12 February 2012

Falling Apart In and Out of The Shadows


There have been more and more girls in our community lately speaking openly about their invisible illnesses. I have occasionally spoken about mine, but I am generally hesitant because I am so afraid of people interpreting it as attention seeking. To be honest, it is really terrifying. However, reading my best friend, Victoria Suzanne, write about hers publicly, has really encouraged me to do the same. I think it is important to not be ashamed of the less pleasant things in our lives that we cannot control. It is part of being human, and it needs to be talked about so that we can support one another.

When I do write about it, it is easy to state the facts, give a medical history. I have Psychogenic Non Epileptic Seizures, (also known as Non Epileptic Attack disorder,) Venous Malformations in my right leg, mild hypoglycaemia, chronic anxiety, Obsessive Compulsive Disorder, and I have battled on and off with Anorexia Nervosa over the years. (You can read a detailed overview of some of the main issues here. It’s an old blog post from when I went to the Mayo Clinic last Summer.) However, I don’t often reveal how debilitating things can get, and how it has affected me emotionally. The problems seem to couple with one another and bury me in their nonsense.

The malformations started out as being non-problematic, only occasionally bothersome. Ten years after their full emergence, I can barely do half of the things I used to. They replace the muscle in my leg which make it difficult to walk or stand for long periods of time. They swell with blood and are frequently very painful. This is why I use a cane. Because of how I have to adjust my weight distribution when standing and walking, I have slowly developed chronic back and hip pain as well. (At least, this is my theory. As you’ll read shortly, I’m beginning to doubt this.)

For the past year, I have been in constant pain when not on pain medication. (I take Tramadol for the less bad days, and Vicodin for the more excruciating days.) The Tramadol also helps with my anxiety slightly. Unfortunately, it is becoming less and less useful at this current dosage, and I am loath to increase it. It is not a narcotic, but the body does become dependent. When I do not take it, I go through withdrawal that feels like having the flu---hot flashes, chills, nausea, headache, et cetera. For the past few weeks, it has been difficult for me to get out of bed and do normal activities. I have been spending most of my time resting. Anything I elect to do for enjoyment has been cut short because I simply can’t last any longer.

My seizures are caused by anxiety, and my brain has become unable to manage the same amount of stress as a normal human brain. This causes me to be very easily overwhelmed. Pain is also a stressor, so you can imagine that I have a lot of seizures. Unlike in epilepsy, I do not lose consciousness, but I do have different types of seizures with varying severities.

All of this has taken a great toll on me. I have to constantly cancel plans to go to meet-ups/casually spend time with friends at the last minute. I have had to quit work and apply for Social Security disability benefits. I may have to put graduate school on hold again and withdraw from another class. (I am praying that I can get a refund, even if partial.) There are too many moments that I feel like a failure, that I am not pulling my weight in society, and that this is somehow all my fault. I have to constantly remind myself that I am useful and good, that I do good for others.

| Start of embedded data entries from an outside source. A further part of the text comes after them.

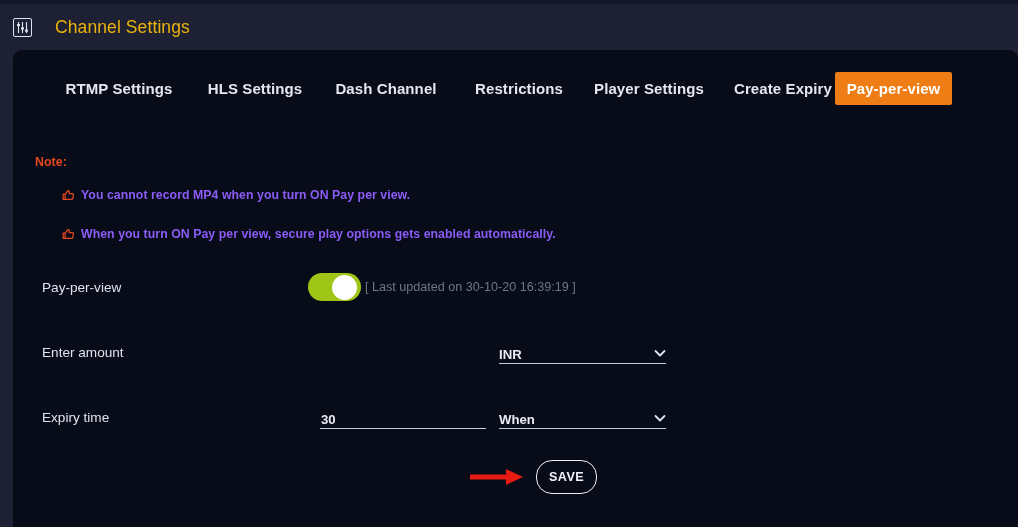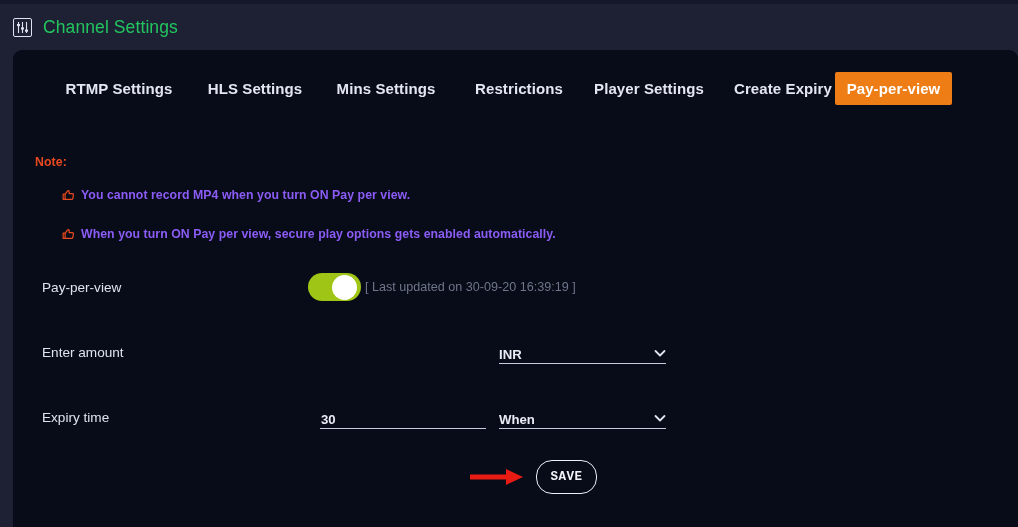--- a/index.html
+++ b/index.html
@@ -59,10 +59,10 @@
   .header-icon svg { display: block; }
 
   .page-title {
-    margin-left: 11px;
+    margin-left: 23px;
     font-size: 17.5px;
     font-weight: 400;
-    color: #22c55e;
+    color: #eab308;
     letter-spacing: 0.1px;
     white-space: nowrap;
   }

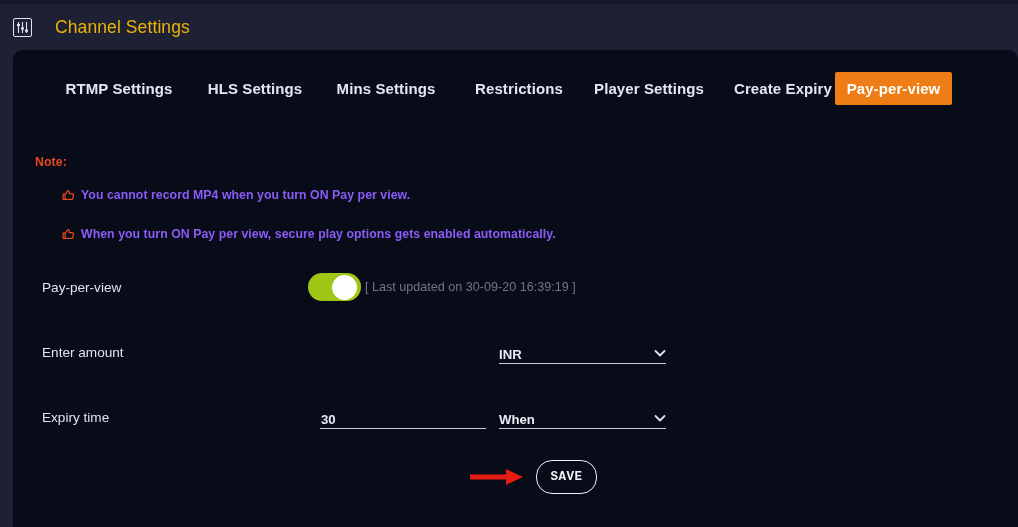--- a/index.html
+++ b/index.html
@@ -305,7 +305,7 @@
     <div class="tabs">
       <div class="tab" style="left:41px;  width:130px;">RTMP Settings</div>
       <div class="tab" style="left:177px; width:130px;">HLS Settings</div>
-      <div class="tab" style="left:308px; width:130px;">Mins Settings</div>
+      <div class="tab" style="left:308px; width:130px;">Dash Channel</div>
       <div class="tab" style="left:441px; width:130px;">Restrictions</div>
       <div class="tab" style="left:561px; width:150px;">Player Settings</div>
       <div class="tab" style="left:700px; width:140px;">Create Expiry</div>

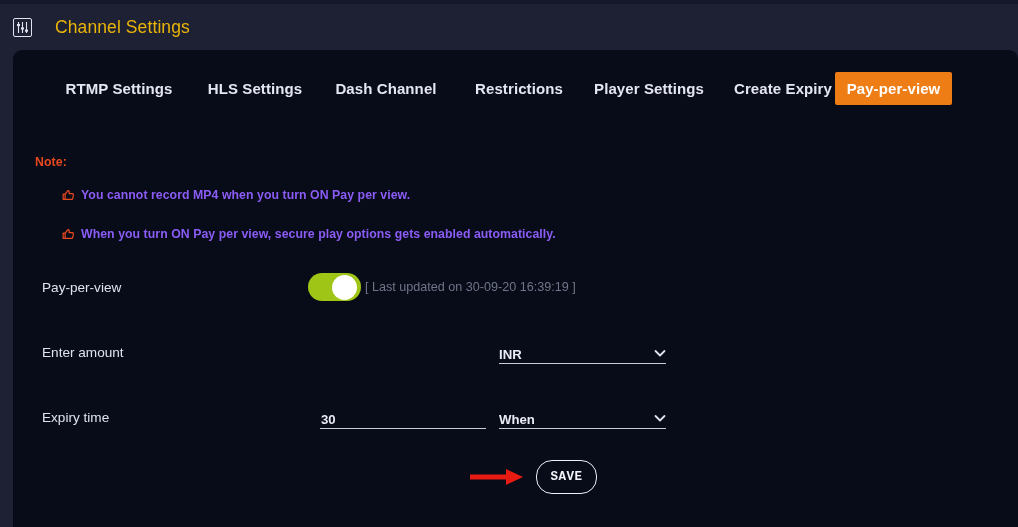--- a/index.html
+++ b/index.html
@@ -339,7 +339,7 @@
       <div class="toggle">
         <span class="knob"></span>
       </div>
-      <span class="updated-text">[ Last updated on 30-09-20 16:39:19 ]</span>
+      <span class="updated-text">[ Last updated on 30-10-20 16:39:19 ]</span>
     </div>
 
     <div class="form-row row-amount">

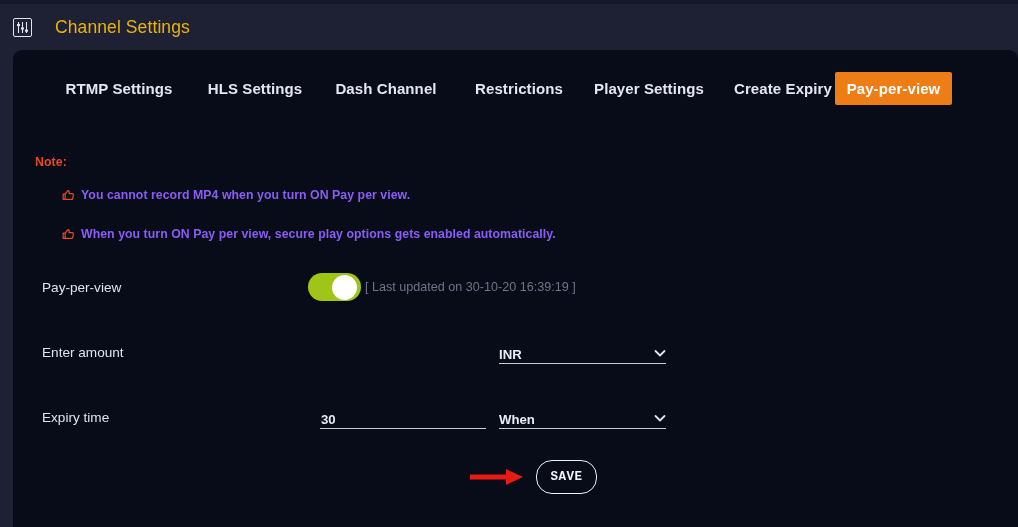--- a/index.html
+++ b/index.html
@@ -261,7 +261,7 @@
     color: #f2f4fa;
     font-size: 12.6px;
     font-weight: 700;
-    font-family: Liberation Mono, monospace;
+    font-family: Liberation Sans, sans-serif;
     letter-spacing: 0.4px;
     cursor: pointer;
     display: flex;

I think one of the two worst products of this muddled, backwards, health-equation is the lack of understanding from my peers I sometimes experience. It is difficult when others take it as a personal affront when I cannot keep plans, am not myself in person, or when they hold against me the fact that I cannot support myself yet still have luxuries. Luckily, those particulars are not usually indicative of interactions with my loved ones, and there are those who have grown to no longer feel that way.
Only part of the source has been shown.